The exercise calls for exact output of the lines between the one that contains "Deandre Bramajaya | Gen Pos: 50 -> 60" and the end of the data, with both ends kept and pictures left out.
INFORMATION Block Start
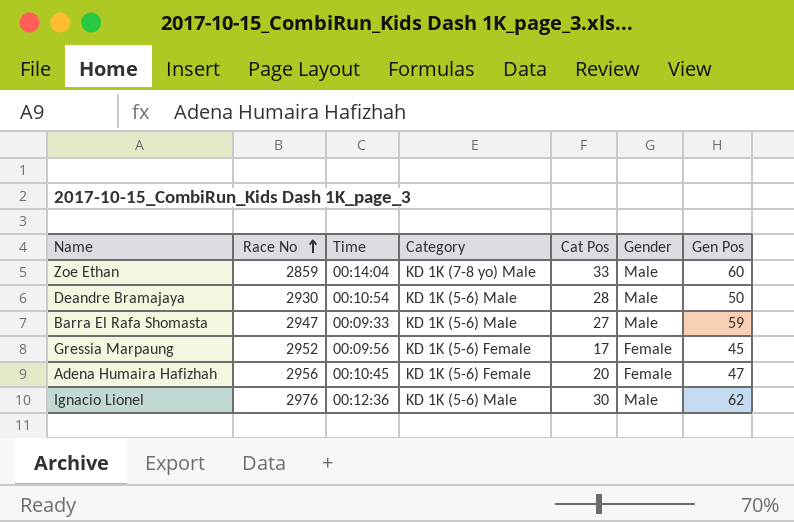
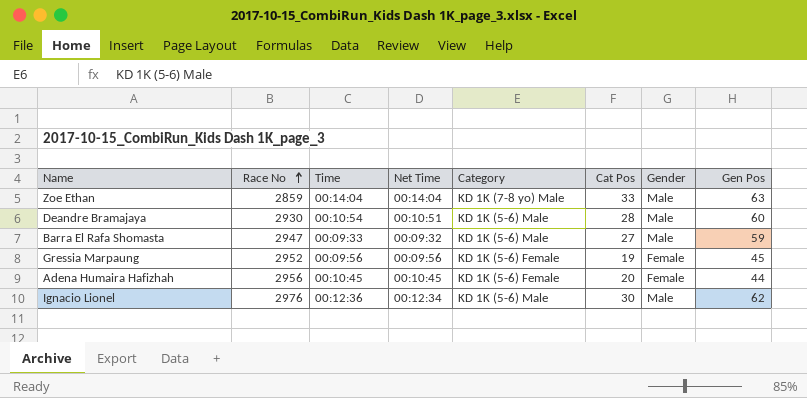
column Net Time | position: none -> 4
Zoe Ethan | Gen Pos: 60 -> 63
Deandre Bramajaya | Gen Pos: 50 -> 60
Gressia Marpaung | Cat Pos: 17 -> 19
Adena Humaira Hafizhah | Gen Pos: 47 -> 44

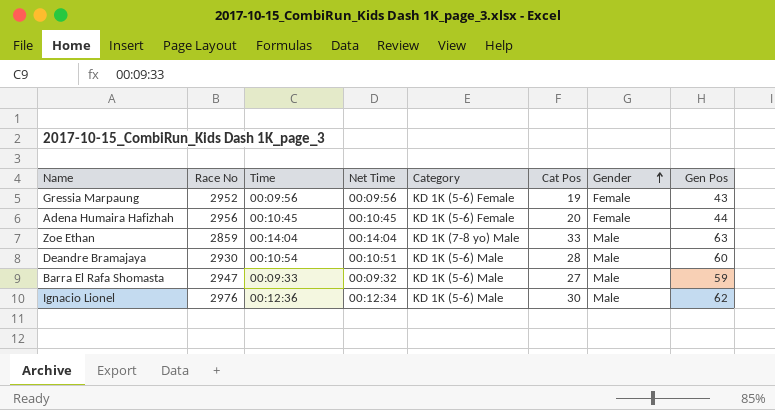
row order: Race No ascending -> Gender ascending
Gressia Marpaung | Gen Pos: 45 -> 43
INFORMATION Block End
**REPLY**
Deandre Bramajaya | Gen Pos: 50 -> 60
Gressia Marpaung | Cat Pos: 17 -> 19
Adena Humaira Hafizhah | Gen Pos: 47 -> 44

row order: Race No ascending -> Gender ascending
Gressia Marpaung | Gen Pos: 45 -> 43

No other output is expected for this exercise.